Dataset records
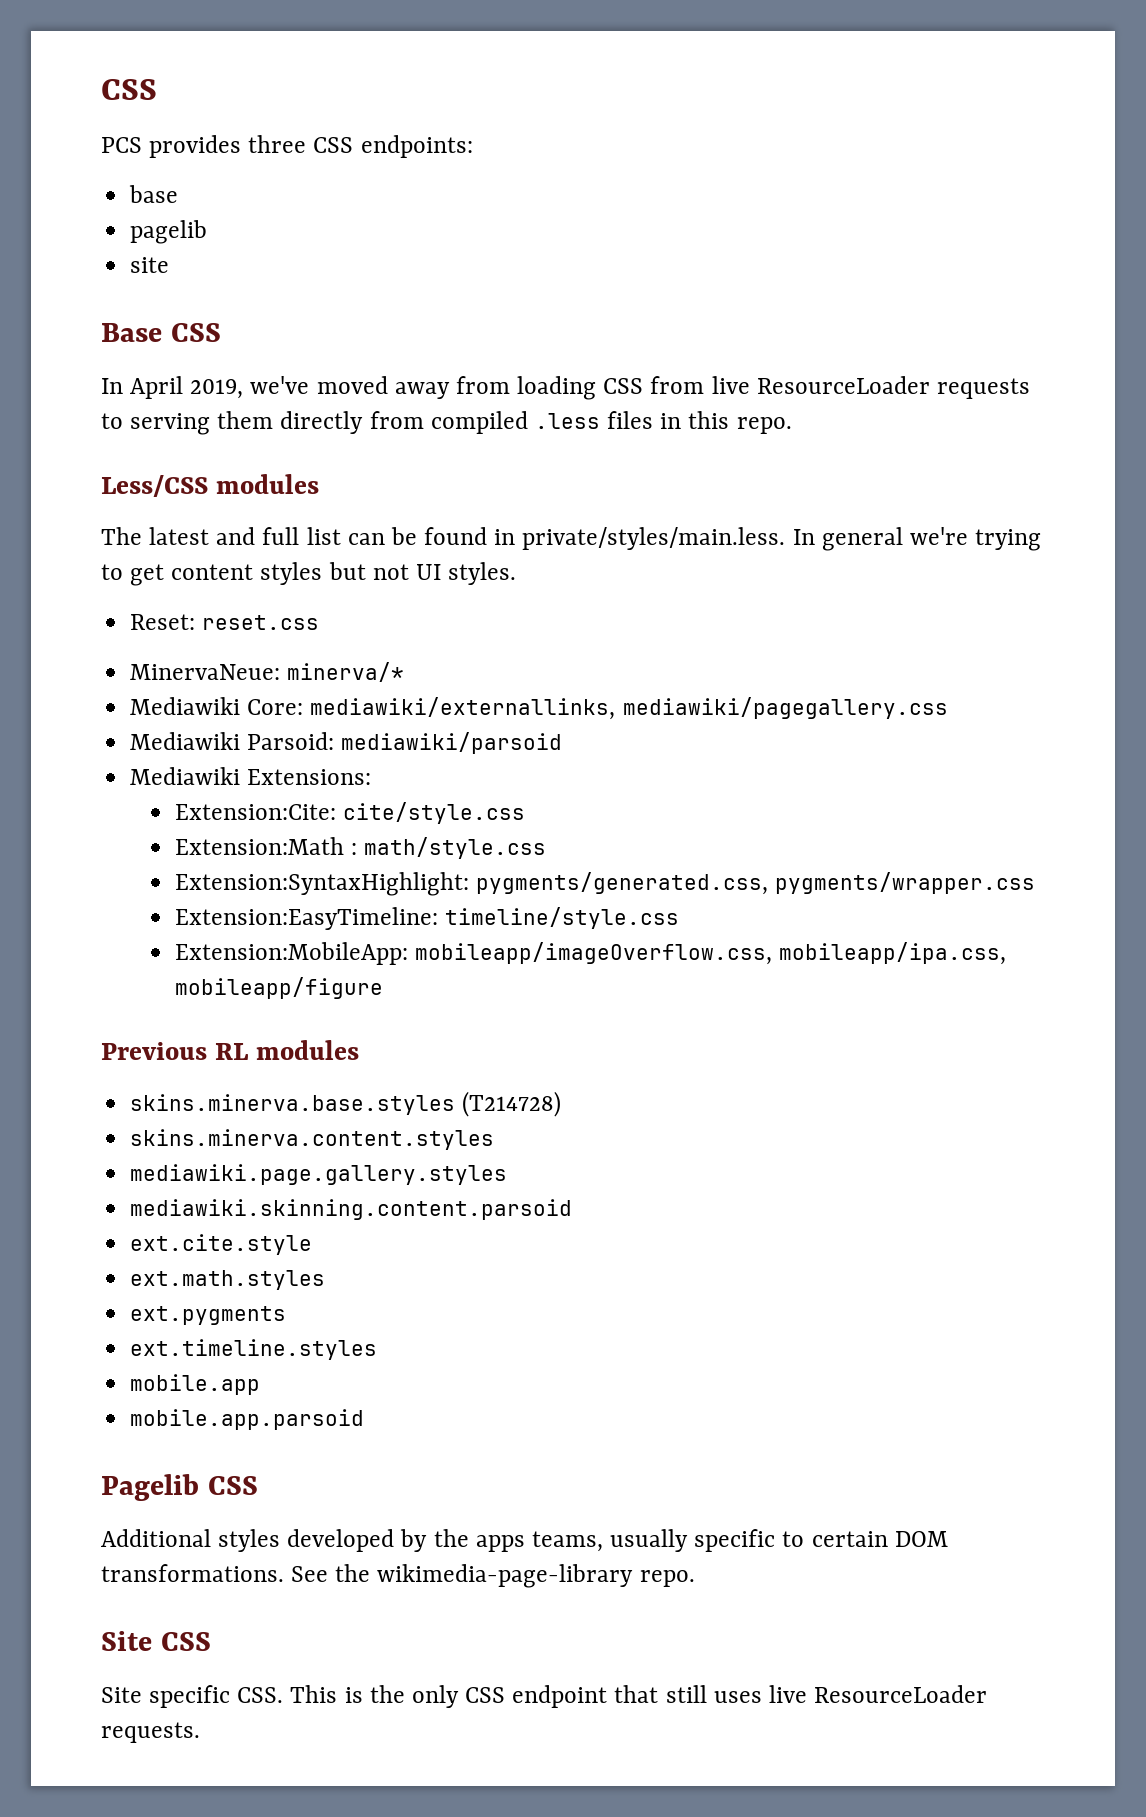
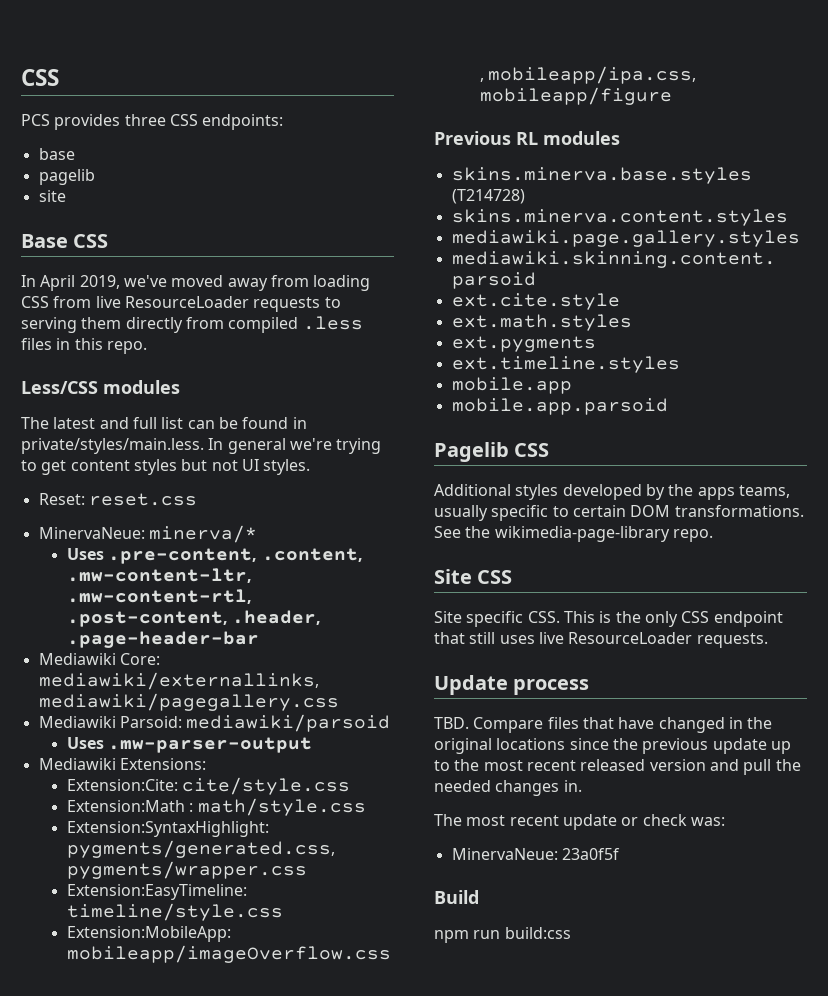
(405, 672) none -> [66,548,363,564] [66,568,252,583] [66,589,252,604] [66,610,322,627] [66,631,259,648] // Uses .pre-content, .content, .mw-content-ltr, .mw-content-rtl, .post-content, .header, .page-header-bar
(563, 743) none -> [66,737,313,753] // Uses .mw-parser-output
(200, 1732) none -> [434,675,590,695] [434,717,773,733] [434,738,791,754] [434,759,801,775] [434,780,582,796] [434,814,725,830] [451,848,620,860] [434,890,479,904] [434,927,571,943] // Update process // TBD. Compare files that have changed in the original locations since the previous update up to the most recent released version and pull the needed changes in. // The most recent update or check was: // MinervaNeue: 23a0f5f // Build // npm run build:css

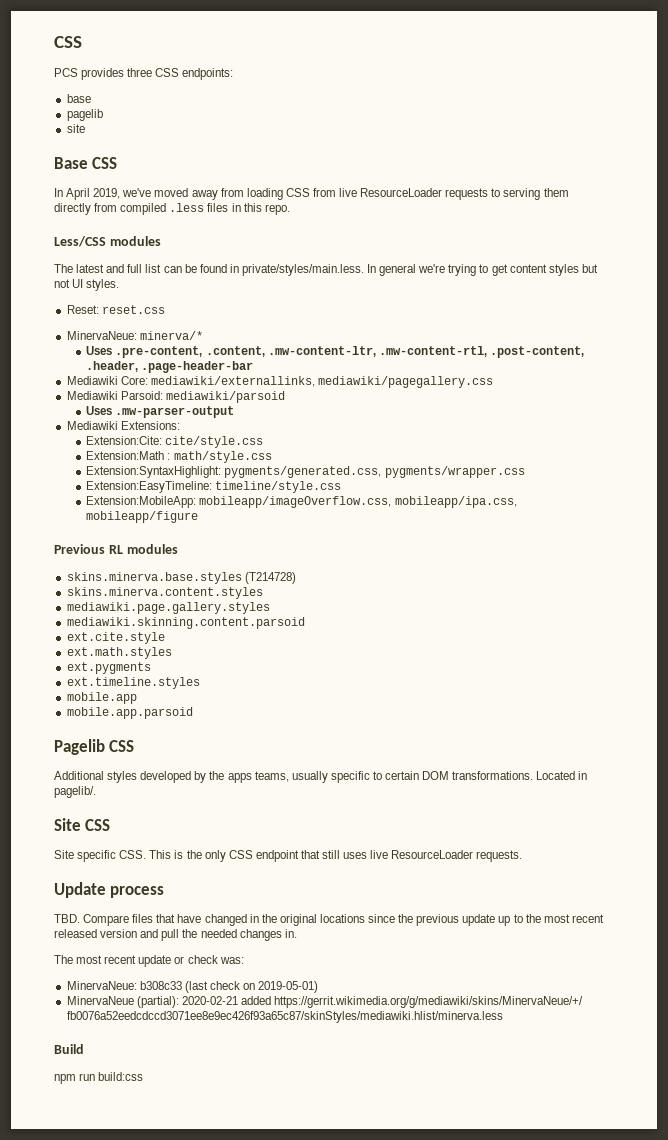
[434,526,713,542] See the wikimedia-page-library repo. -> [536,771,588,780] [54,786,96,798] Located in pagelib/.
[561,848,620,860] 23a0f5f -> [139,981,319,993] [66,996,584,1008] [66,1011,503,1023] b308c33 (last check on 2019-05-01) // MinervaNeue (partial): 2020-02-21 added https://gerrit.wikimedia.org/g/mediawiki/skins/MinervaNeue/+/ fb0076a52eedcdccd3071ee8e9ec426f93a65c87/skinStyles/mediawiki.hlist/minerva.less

--

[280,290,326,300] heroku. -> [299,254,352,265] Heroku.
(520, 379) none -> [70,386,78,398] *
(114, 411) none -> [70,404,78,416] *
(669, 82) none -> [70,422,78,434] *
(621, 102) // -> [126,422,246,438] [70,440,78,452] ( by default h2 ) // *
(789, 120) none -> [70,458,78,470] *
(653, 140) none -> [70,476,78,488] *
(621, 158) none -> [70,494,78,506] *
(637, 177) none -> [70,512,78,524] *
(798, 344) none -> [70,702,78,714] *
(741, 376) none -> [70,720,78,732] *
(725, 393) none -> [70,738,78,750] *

DESCRIPTION OF THE TASK:
Begin at the line above that has "(798, 344) none -> [70,702,78,714] *" and stop after the line that has "(725, 393) none -> [70,738,78,750] *", copying each line exactly and adding nothing else.

ANSWER TO THE PROBLEM:
(798, 344) none -> [70,702,78,714] *
(741, 376) none -> [70,720,78,732] *
(725, 393) none -> [70,738,78,750] *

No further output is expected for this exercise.